Turning the irrigation back on could reduce overall crop loss, a University of Nebraska-Lincoln researcher said. Xin Qiao, an irrigation management specialist at the UNL Panhandle Research and Extension Center, produced a report in July detailing the potential crop losses in the area served by the Gering-Fort Laramie Irrigation Canal. The report predicted 100 percent loss of corn, more than 90 percent loss of dry edible beans and a 50 percent to 60 percent loss of sugar beets if the tunnel was not repaired by Aug. 13.

“I don’t think that number is accurate anymore,” Qiao said. “Any rain they got (since) could reduce the overall impact. It’s the total amount of rainfall that matters and the timing. I don’t have a concrete analysis at this point.”

At his research facility in Nebraska, Qiao said his team turned off irrigation to their own sugar beat plots after the canal collapsed to study the potential effects on the crop. Unfortunately, he said a recent hail storm killed the plots before he could observe the lasting effect on the plants of removing irrigation.

“I definitely think they won’t have that much loss from the original prediction,” he said. “My (new) prediction is it will be less, but I don’t think the numbers will be that far over.”

Legislative support

Sen.
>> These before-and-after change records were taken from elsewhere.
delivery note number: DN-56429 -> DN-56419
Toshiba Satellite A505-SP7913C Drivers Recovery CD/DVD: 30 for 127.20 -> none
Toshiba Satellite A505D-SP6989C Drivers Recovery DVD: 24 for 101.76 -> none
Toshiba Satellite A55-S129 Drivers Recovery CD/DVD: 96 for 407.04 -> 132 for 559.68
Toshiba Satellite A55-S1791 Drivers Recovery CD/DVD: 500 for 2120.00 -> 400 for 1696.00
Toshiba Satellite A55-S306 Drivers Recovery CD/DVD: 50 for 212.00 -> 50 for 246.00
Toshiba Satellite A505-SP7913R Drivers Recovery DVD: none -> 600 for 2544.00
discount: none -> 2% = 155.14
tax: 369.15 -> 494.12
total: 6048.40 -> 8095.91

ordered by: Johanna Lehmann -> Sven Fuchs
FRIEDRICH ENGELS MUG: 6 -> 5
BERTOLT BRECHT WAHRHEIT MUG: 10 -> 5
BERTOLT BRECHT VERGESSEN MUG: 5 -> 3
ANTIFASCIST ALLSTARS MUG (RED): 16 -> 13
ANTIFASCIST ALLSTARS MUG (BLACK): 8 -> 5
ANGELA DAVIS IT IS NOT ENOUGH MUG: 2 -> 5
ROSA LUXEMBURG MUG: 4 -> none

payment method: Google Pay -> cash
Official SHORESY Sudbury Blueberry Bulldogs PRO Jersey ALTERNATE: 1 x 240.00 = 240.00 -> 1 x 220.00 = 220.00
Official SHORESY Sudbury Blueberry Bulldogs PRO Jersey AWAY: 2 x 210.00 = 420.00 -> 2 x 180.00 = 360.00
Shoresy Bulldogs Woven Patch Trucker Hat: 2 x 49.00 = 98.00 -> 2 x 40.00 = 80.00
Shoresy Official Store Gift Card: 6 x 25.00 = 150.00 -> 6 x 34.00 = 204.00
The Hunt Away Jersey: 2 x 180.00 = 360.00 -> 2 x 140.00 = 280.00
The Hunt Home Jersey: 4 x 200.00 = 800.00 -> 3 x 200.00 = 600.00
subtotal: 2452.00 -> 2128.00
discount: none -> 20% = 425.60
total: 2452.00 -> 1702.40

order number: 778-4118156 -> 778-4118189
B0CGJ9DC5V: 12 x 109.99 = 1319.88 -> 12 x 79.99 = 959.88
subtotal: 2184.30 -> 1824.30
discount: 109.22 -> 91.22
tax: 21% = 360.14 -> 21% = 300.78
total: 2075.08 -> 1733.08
Cheri Steinmetz, R-Torrington, said the tunnel reopening was great news for everyone involved.

“It’s a testament to the work of the problem solvers on the ground and both of the irrigation boards,” Steinmetz said. “(Locals are) overjoyed to have water flowing back through the canal.”

On the policy side, she said legislators are looking into potential ways for the state to help Goshen County ag producers and Wyoming residents affected by similar disasters in the future.

“The Select Water Committee will be taking up this project through the omnibus water bill,” Steinmetz said. “We’ll be advancing that to a construction phase in the 2020 (Legislative) Session.” 

The omnibus water bill allows legislators to approve and transfer funds from state accounts into priority water projects around Wyoming.“We’re also looking into an emergency account when issues like this arise similar to the fire suppression account,” Steinmetz added.

The emergency fire suppression account bill was adopted by the Legislature this year. It allows unspent, unobligated general fund monies appropriated to the Division of Forestry to revert to a revolving account for emergency fire suppression.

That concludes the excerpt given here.